Version difference data
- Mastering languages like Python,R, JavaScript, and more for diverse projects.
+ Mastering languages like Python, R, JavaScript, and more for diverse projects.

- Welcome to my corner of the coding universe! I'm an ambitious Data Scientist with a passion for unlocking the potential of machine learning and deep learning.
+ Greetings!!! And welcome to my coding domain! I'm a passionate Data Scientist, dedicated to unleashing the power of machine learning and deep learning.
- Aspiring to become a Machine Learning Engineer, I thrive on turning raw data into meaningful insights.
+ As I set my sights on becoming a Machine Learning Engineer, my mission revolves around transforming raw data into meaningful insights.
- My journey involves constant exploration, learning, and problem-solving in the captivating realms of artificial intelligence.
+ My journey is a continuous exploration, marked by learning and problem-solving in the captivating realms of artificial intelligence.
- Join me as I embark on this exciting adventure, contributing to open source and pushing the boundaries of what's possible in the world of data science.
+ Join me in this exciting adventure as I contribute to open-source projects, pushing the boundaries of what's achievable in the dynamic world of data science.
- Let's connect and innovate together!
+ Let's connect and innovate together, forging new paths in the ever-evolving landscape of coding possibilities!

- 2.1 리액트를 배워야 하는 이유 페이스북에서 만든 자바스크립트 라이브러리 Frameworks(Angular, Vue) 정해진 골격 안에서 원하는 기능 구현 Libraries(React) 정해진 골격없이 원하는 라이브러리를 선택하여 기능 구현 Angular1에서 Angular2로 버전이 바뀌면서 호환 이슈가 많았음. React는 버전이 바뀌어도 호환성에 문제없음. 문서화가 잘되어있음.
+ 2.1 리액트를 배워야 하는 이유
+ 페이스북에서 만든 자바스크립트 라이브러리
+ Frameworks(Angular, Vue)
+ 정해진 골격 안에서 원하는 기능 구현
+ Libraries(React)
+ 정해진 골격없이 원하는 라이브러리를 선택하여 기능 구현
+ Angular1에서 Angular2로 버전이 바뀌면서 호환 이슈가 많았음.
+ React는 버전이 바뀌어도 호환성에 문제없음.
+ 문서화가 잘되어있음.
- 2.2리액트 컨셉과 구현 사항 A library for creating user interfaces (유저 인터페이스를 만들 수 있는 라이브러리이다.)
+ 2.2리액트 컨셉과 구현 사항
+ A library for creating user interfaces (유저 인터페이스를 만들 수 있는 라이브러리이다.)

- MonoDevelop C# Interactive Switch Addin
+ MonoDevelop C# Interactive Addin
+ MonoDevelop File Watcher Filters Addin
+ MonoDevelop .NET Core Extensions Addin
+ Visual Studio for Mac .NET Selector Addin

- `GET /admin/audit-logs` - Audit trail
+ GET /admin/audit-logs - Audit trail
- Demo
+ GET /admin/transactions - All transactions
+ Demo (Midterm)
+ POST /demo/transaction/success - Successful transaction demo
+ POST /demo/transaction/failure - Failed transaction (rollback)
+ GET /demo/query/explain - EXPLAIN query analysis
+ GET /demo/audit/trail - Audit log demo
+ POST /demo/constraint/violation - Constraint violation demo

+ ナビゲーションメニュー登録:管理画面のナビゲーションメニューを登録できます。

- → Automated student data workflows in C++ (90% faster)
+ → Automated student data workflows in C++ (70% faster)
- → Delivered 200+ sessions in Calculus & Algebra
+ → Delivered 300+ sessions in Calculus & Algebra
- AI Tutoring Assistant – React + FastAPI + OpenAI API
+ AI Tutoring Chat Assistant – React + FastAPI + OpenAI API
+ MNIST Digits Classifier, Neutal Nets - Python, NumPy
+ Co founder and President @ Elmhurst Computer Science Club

*YOUR GOAL:* Taking the line with "EXPLAIN query analysis" as the first and the line with "300+ sessions in Calculus & Algebra" as the last, retype that stretch of the data above exactly, with no other lines.

*ANSWER SECTION:*
+ GET /demo/query/explain - EXPLAIN query analysis
+ GET /demo/audit/trail - Audit log demo
+ POST /demo/constraint/violation - Constraint violation demo

+ ナビゲーションメニュー登録:管理画面のナビゲーションメニューを登録できます。

- → Automated student data workflows in C++ (90% faster)
+ → Automated student data workflows in C++ (70% faster)
- → Delivered 200+ sessions in Calculus & Algebra
+ → Delivered 300+ sessions in Calculus & Algebra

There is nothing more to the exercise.